The health-focused relief and development organization announced “Increasing Access to Health Services for Dorian Survivors” yesterday as a Commitment to Action at the Clinton Global Initiative’s Action Network on Post-Disaster Recovery meeting in San Juan, Puerto Rico.

Americares medical teams will provide essential primary care and mental health services on the Abaco Islands through June to support the ongoing health needs of survivors. Services will be offered at no cost seven days per week in Coopers Town, Elbow Cay, Fox Town, Guana Cay, Green Turtle Cay, Man-O-War Cay, Marsh Harbor and Sandy Point.

“Nearly six months after Hurricane Dorian devastated the Bahamas, thousands are still recovering and need ongoing support,” said Americares Vice President of Emergency Programs Kate Dischino. “We are committed to meeting the physical and mental health needs of survivors as they begin returning to their communities in Abaco.”

Americares is working directly with the Bahamas Ministry of Health to implement its Commitment to Action, which is expected to provide 3,500 patient consultations over the next four months.

Americares has been on the ground in the Bahamas since September working to restore health services in the hardest-hit communities. To date, Americares has provided more than 4,200 medical and 2,500 psychosocial support consultations and has delivered more than $2.6 million worth of medicine, medical supplies and relief items for families impacted by Hurricane Dorian.

Hurricane Dorian became the strongest storm of the 2019 Hurricane season and the second most powerful Atlantic hurricane on record when it made landfall as a Category 5 storm in Abaco on Sept. 1. The storm went on to make a second landfall in Grand Bahama, where it lashed the island with powerful wind and heavy rain for over 40 hours. An estimated 13,000 homes were severely damaged or destroyed and 70,000 people were displaced after the storm.

Americares helps communities prepare for, respond to and recover from disasters; increase access to medicine and medical supplies; improve and expand clinical services; and prevent disease and promote good health.
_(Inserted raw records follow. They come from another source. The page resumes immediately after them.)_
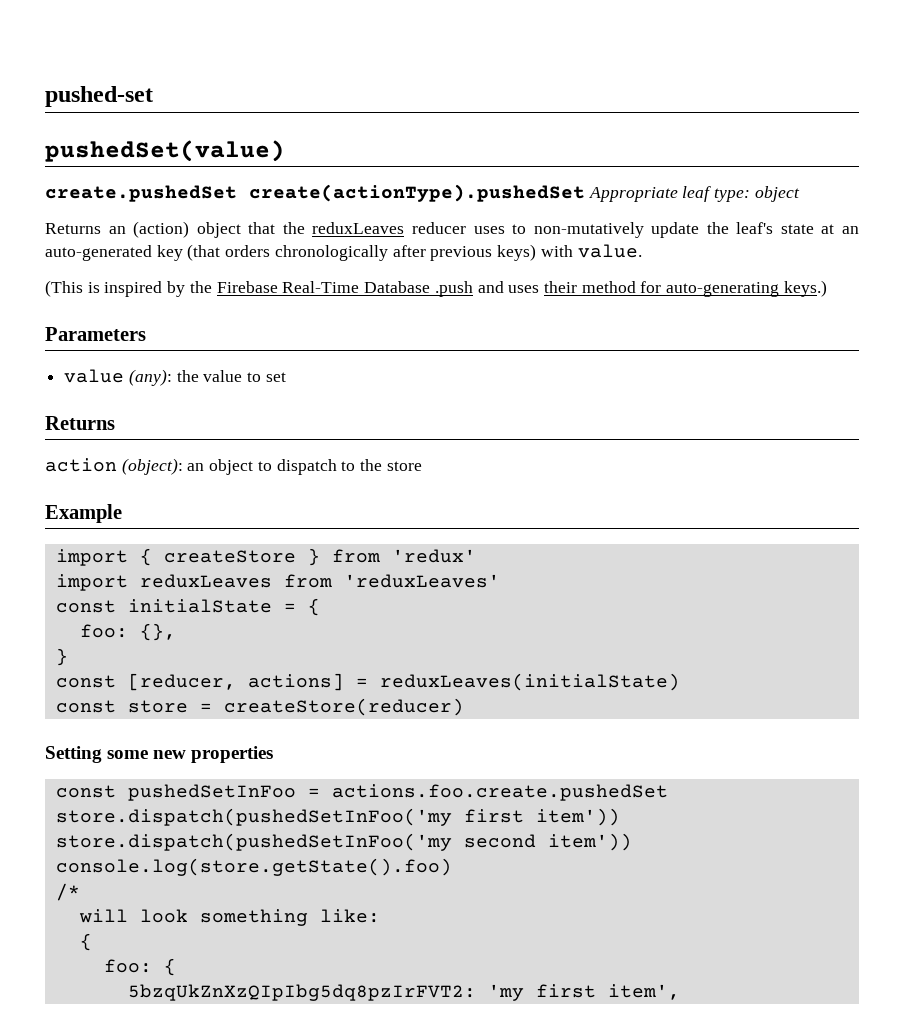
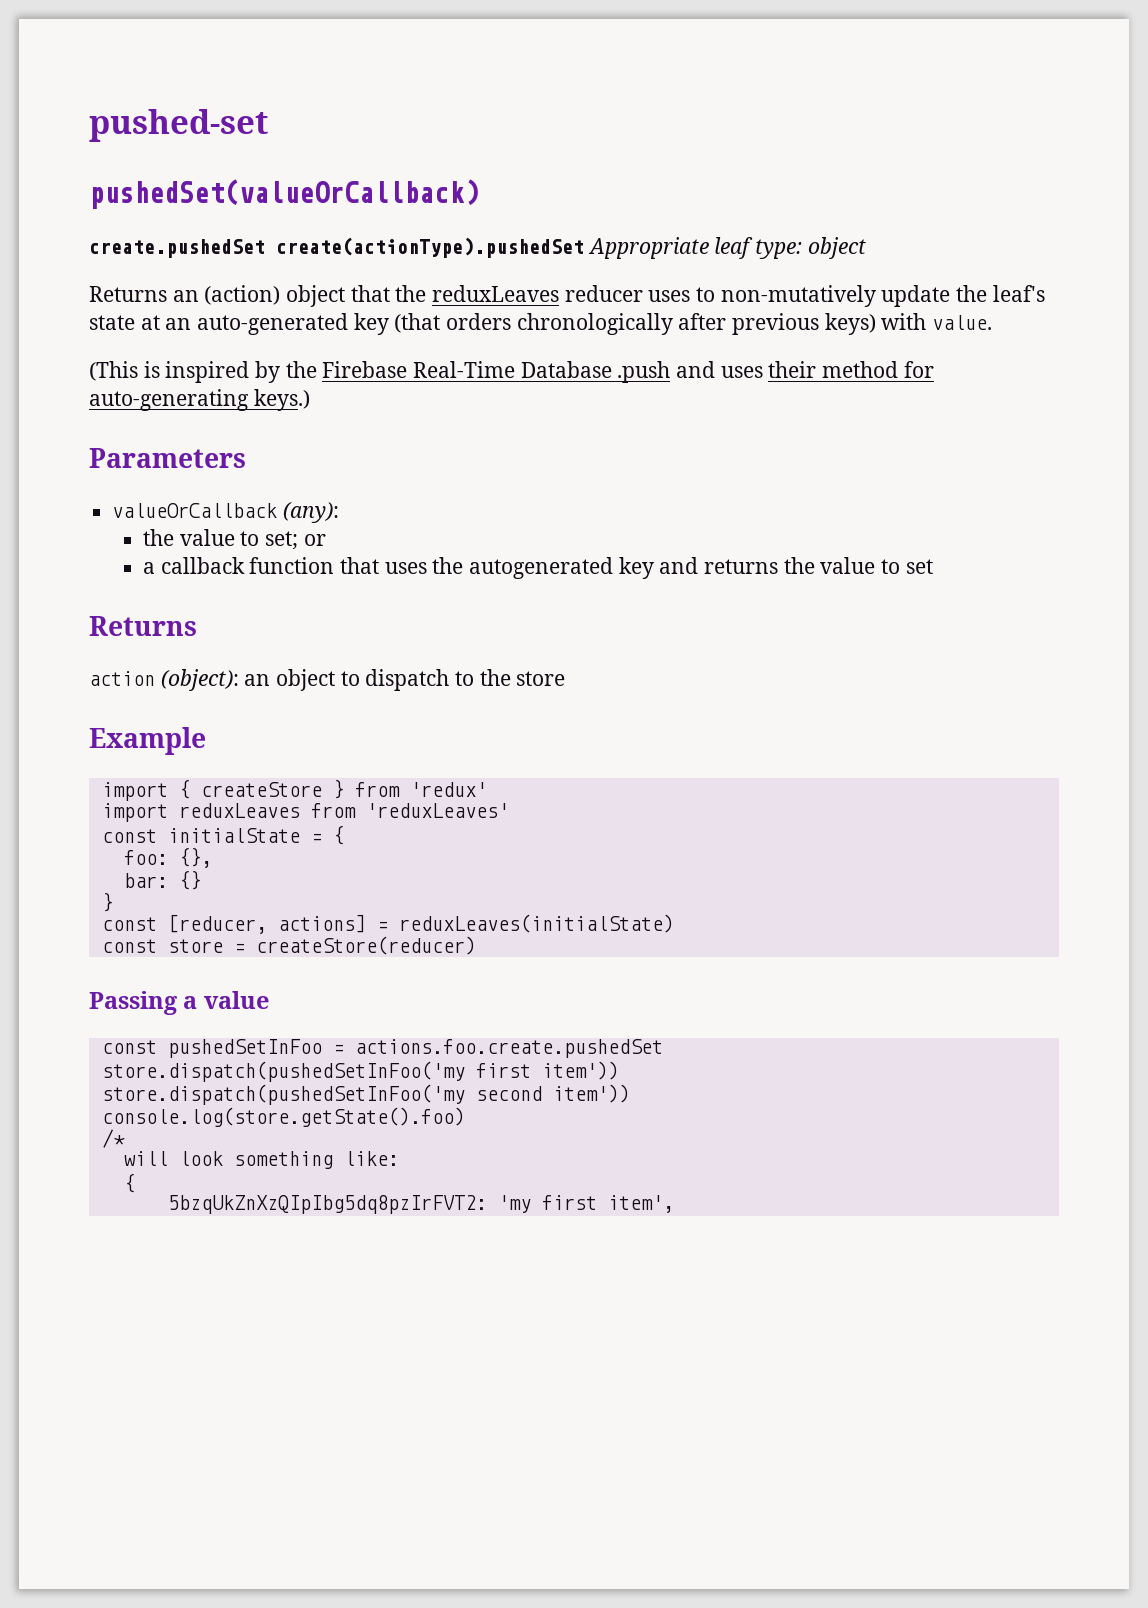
[45,140,285,162] pushedSet(value) -> [89,179,479,209] pushedSet(valueOrCallback)
[64,369,172,386] value (any): -> [112,502,339,523] [143,529,326,550] [143,557,779,579] valueOrCallback (any): // the value to set; or // a callback function that uses the autogenerated key and returns
(176, 632) none -> [123,870,201,890] // bar: {}
[45,746,274,763] Setting some new properties -> [89,991,269,1015] Passing a value
[103,958,176,976] // foo: { -> (135, 1183) none

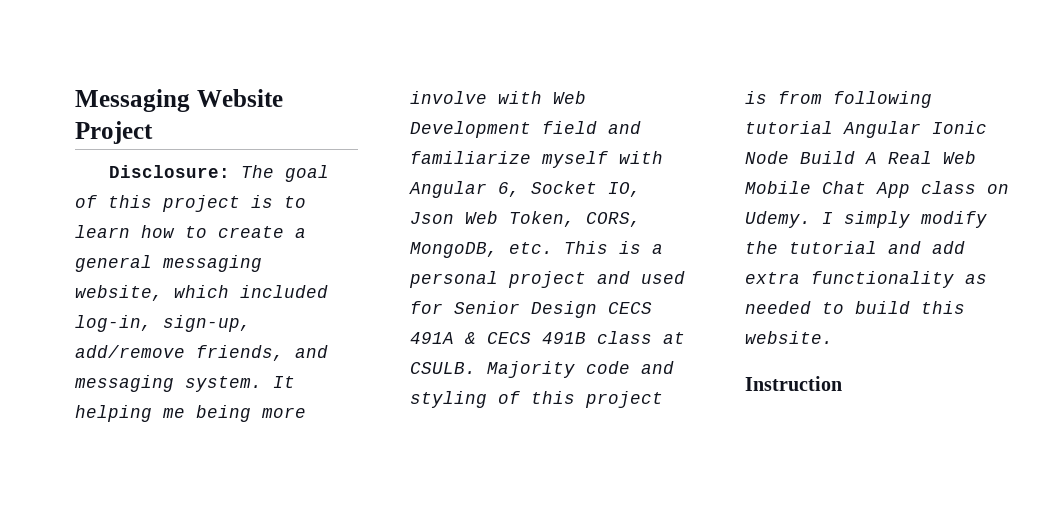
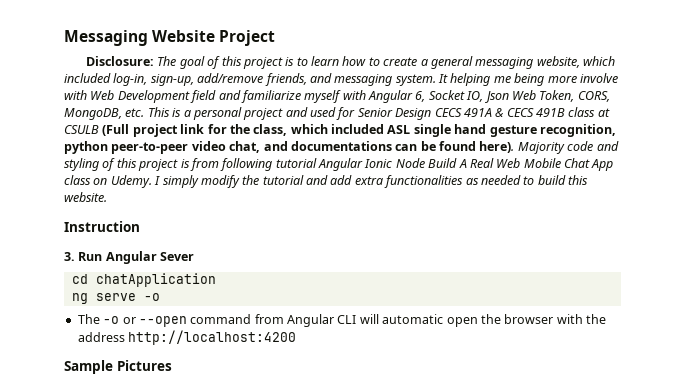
[410,362,476,374] CSULB. -> [64,124,616,137] [64,141,515,154] CSULB (Full project link for the class, which included ASL single hand gesture recognition, python peer-to-peer video chat, and documentations can be found here).
[811,271,954,288] functionality -> [384,175,464,188] functionalities
(842, 383) none -> [64,251,195,264] [71,273,216,287] [71,293,160,304] [77,314,606,327] [77,330,297,345] [64,360,172,374] // 3. Run Angular Sever // cd chatApplication // ng serve -o // The -o or --open command from Angular CLI will automatic open the browser with the address http://localhost:4200 // Sample Pictures

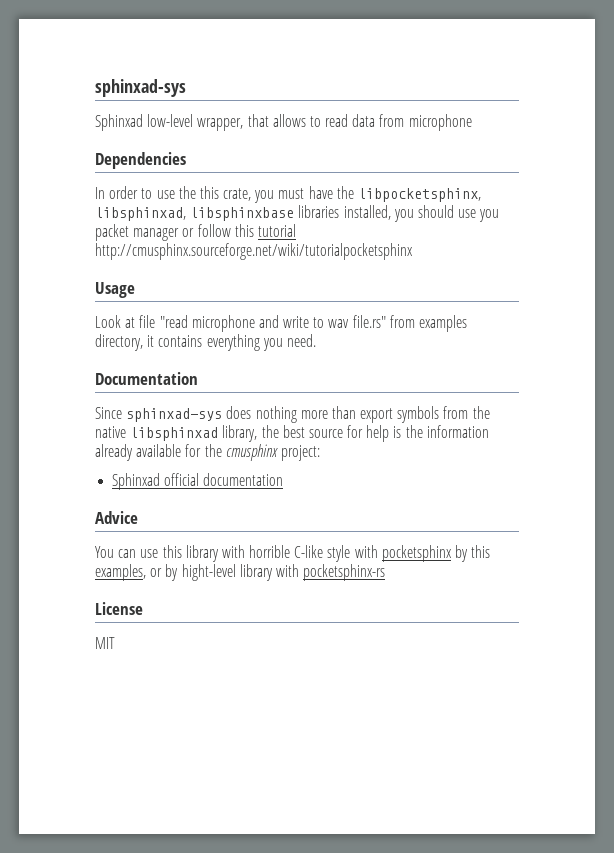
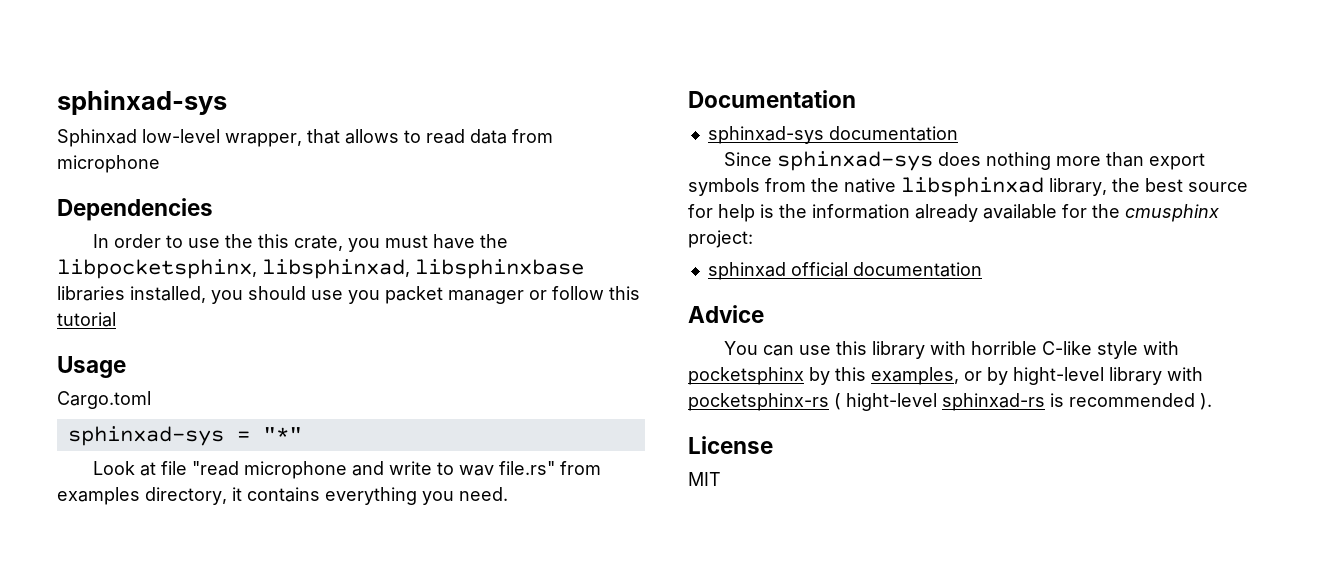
[95,243,413,260] http://cmusphinx.sourceforge.net/wiki/tutorialpocketsphinx -> (116, 319) none
(135, 290) none -> [57,391,151,409] [67,426,302,446] // Cargo.toml // sphinxad-sys = "*"
(198, 378) none -> [707,126,958,144] // sphinxad-sys documentation
[112,473,161,490] Sphinxad -> [707,262,786,280] sphinxad
(386, 572) none -> [834,393,1212,411] ( hight-level sphinxad-rs is recommended ).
The organization responds to an average of 30 natural disasters and humanitarian crises worldwide each year from earthquakes and cyclones to disease outbreaks and civil conflict. Since its founding 40 years ago, Americares has provided more than $18 billion in aid to 164 countries, including the United States.

The Clinton Global Initiative Action Network on Post-Disaster Recovery focuses on five key areas: energy, infrastructure, health, education and economic development. The Commitments to Action aim to improve disaster recovery and support the sustainable, inclusive and resilient rebuilding of the region.